I'm on the hunt for a CAAD frame to re-build my traditional framed winter hack onto something more modern, so ideally I'm after a CAAD9, but I'd also consider an 8 or earlier.
Must be a minimum of 60cm, but a touch larger would be fine too.
PM me if you have one or know anyone who has.
Fingers crossed.
Thanks
Jon


----------



## ColinJ (11 Dec 2011)

How about buying this new CAAD 8 (61 cm), stripping it down and selling the parts you don't need (or keeping it and selling the winter hack)?


----------



## smokeysmoo (11 Dec 2011)

That's a good idea Colin, the only downside is that funds won't stretch. Even though I'd have money coming back off all the bits I sold I couldn't get enough together to buy it in the first place


----------



## ColinJ (11 Dec 2011)

Ah - I know _that_ situation all too well!

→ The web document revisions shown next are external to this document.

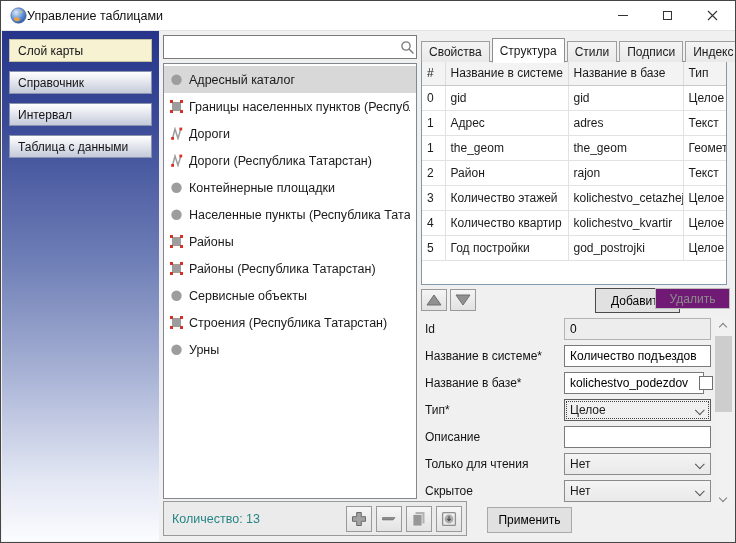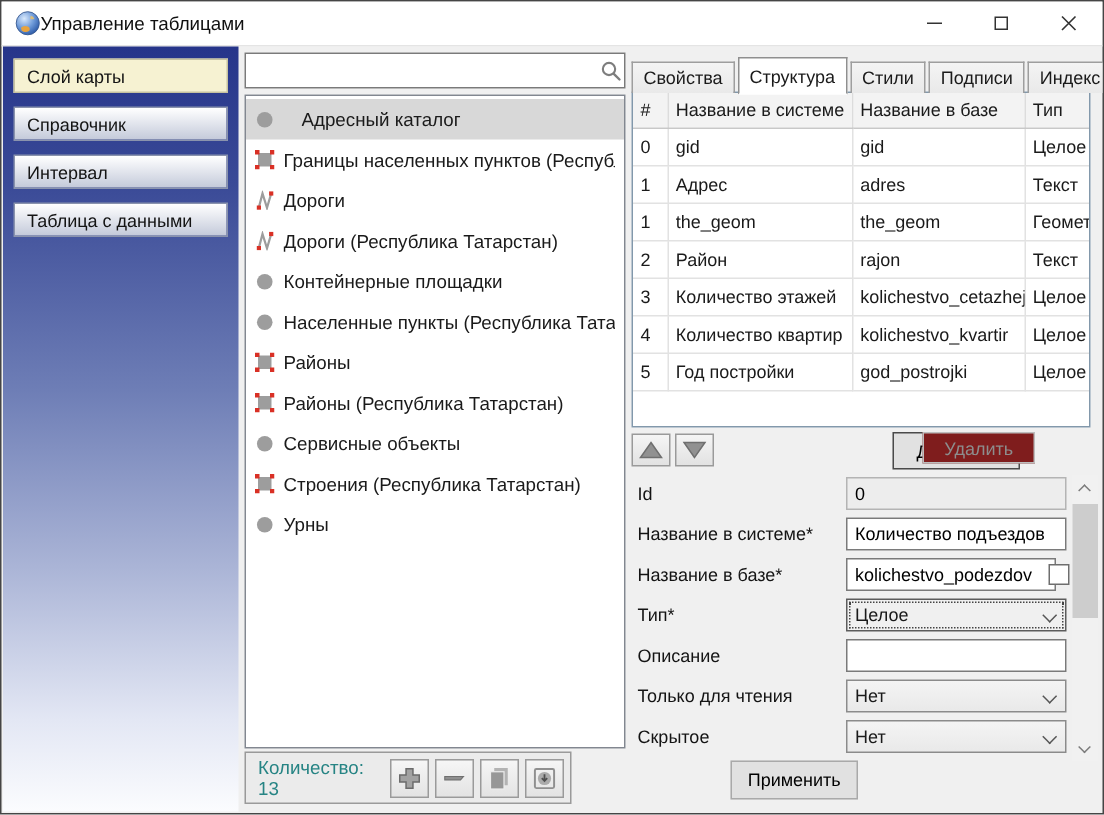--- a/index.html
+++ b/index.html
@@ -23,25 +23,25 @@
     background:linear-gradient(#ffffff,#c4cada); border:1px solid #8a93ad; color:#141414; font-size:12px; }
   .sbtn.active { background:#f6f2d2; border:1px solid #c6c2a0; }
 
   
   .searchbox { position:absolute; left:162px; top:34px; width:254px; height:24px; background:#fff; border:1px solid #7a7a7a; display:flex; align-items:center; }
   .searchbox input { flex:1; border:none; outline:none; height:20px; padding:0 4px; font-size:12px; font-family:inherit; background:transparent; }
   .searchbox .sicon { width:18px; flex:0 0 auto; display:flex; justify-content:center; }
 
   .listbox { position:absolute; left:162px; top:62px; width:254px; height:436px; background:#fff; border:1px solid #828790; overflow:hidden; padding-top:2px; }
   .litem { height:27px; display:flex; align-items:center; padding:0 6px; white-space:nowrap; overflow:hidden; font-size:12.5px; }
-  .litem.selected { background:#d8d8d8;gap:12px; }
+  .litem.selected { background:#d8d8d8; }
   .litem .icn { width:13px; height:13px; margin-right:6px; flex:0 0 auto; }
   .litem .lbl { overflow:hidden; white-space:nowrap; }
 
-  .listfooter { position:absolute; left:162px; top:500px; width:218px; height:35px; background:#ebebeb; border:1px solid #9a9a9a; display:flex; align-items:center; padding:0 4px 0 8px; }
+  .listfooter { position:absolute; left:162px; top:500px; width:304px; height:35px; background:#ebebeb; border:1px solid #9a9a9a; display:flex; align-items:center; padding:0 4px 0 8px; }
   .count { color:#268484; font-size:12.5px; flex:1; }
   .tbtn { width:26px; height:26px; margin-left:4px; background:linear-gradient(#f6f6f6,#e3e3e3); border:1px solid #9a9a9a; display:flex; align-items:center; justify-content:center; }
 
   
   .tabstrip { position:absolute; left:420px; top:37px; height:24px; display:flex; align-items:flex-end; z-index:3; }
   .tab { height:21px; padding:0 7px; margin-right:2px; display:flex; align-items:center; font-size:12px;
     background:linear-gradient(#f4f4f4,#e9e9e9); border:1px solid #9e9e9e; border-bottom:none; }
   .tab.active { height:25px; margin-bottom:-1px; background:#fff; border:1px solid #8f8f8f; border-bottom:1px solid #fff; }
 
   
@@ -52,21 +52,21 @@
   table.dtable th { height:23px; background:#f3f3f3; font-weight:normal; text-align:left; padding:0 5px; border-right:1px solid #dcdcdc; border-bottom:1px solid #c8c8c8; overflow:hidden; white-space:nowrap; font-size:12px; }
   table.dtable td { height:25px; padding:0 5px; border-right:1px solid #e2e2e2; border-bottom:1px solid #e2e2e2; overflow:hidden; white-space:nowrap; font-size:12px; }
   table.dtable th:last-child, table.dtable td:last-child { border-right:none; }
 
   
   .reorder-up { position:absolute; left:420px; top:288px; }
   .reorder-down { position:absolute; left:449px; top:288px; }
   .sqbtn { width:26px; height:22px; background:linear-gradient(#f5f5f5,#e2e2e2); border:1px solid #9a9a9a; display:flex; align-items:center; justify-content:center; }
   .btn { background:#e1e1e1; border:1px solid #a9a9a9; font-size:12px; font-family:inherit; display:flex; align-items:center; justify-content:center; }
   .btn-add { position:absolute; left:594px; top:287px; width:85px; height:25px; border:1px solid #4a4a4a; }
-  .btn-del { position:absolute; left:614px; top:287px; width:75px; height:21px; color:#8d8d8d; background:#7f1d1d; border-color:#bdbdbd; }
+  .btn-del { position:absolute; left:654px; top:287px; width:75px; height:21px; color:#8d8d8d; background:#701a75; border-color:#bdbdbd; }
 
   
   .frow { position:absolute; left:424px; height:22px; display:flex; align-items:center; }
   .flabel { font-size:12px; color:#141414; }
   .ffield { position:absolute; left:563px; width:147px; height:22px; border:1px solid #7a7a7a; background:#fff; font-size:12px; font-family:inherit; padding:0 5px; outline:none; }
   .ffield.ro { background:#ededed; border-color:#b4b4b4; }
   .combo { position:absolute; left:563px; width:147px; height:22px; border:1px solid #8b8b8b; background:linear-gradient(#f4f4f4,#e9e9e9); display:flex; align-items:center; padding:0 5px; font-size:12px; }
   .combo .ctext { flex:1; overflow:hidden; white-space:nowrap; }
   .combo.focused { outline:1px dotted #444; outline-offset:-3px; border-color:#5c5c5c; background:#f0f0f0; }
   .chev { width:8px; height:8px; position:relative; flex:0 0 auto; }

Well, let's hope somebody steps forward with a bargain frame then ...


----------



## WychwoodTrev (11 Dec 2011)

How would you fancy a Giant TCR Alliance half Ally half carbon frame with forks seat post stem and bars. The size is a 58.5 but Giants do have a long top tube for the size of the bike from the seat post to the handle bars is 70 cm
I am looking for £250 for it all


----------



## vickster (11 Dec 2011)

There's this in the US on fleabay http://www.ebay.co.uk/itm/2003-Cann...30612987790?pt=Road_Bikes&hash=item1e6924078e


----------



## smokeysmoo (12 Dec 2011)

Cheers WT but I don't do any form of carbon in a frame, forks I can cope with but that's it


----------



## smokeysmoo (29 Dec 2011)

Seeing as I've been unable to source a CAAD frame in my size I've bitten the bullet and ordered a new Ribble frame, (again). Should never have sold the full Ribble bike I bought a couple of years ago TBH!
I've ordered the Audax 7005 frame in Blue with CSN Blackstorm forks for £156.67 including headset and fork fitting, seems a good deal to me
So I've got a new project for the New Year, well not much of a project really, just a few hours to swop everything off my Peugeot frame onto the Ribble.
I'll be selling the Peugeot frame, so if anyone heres interested PM me for details.


----------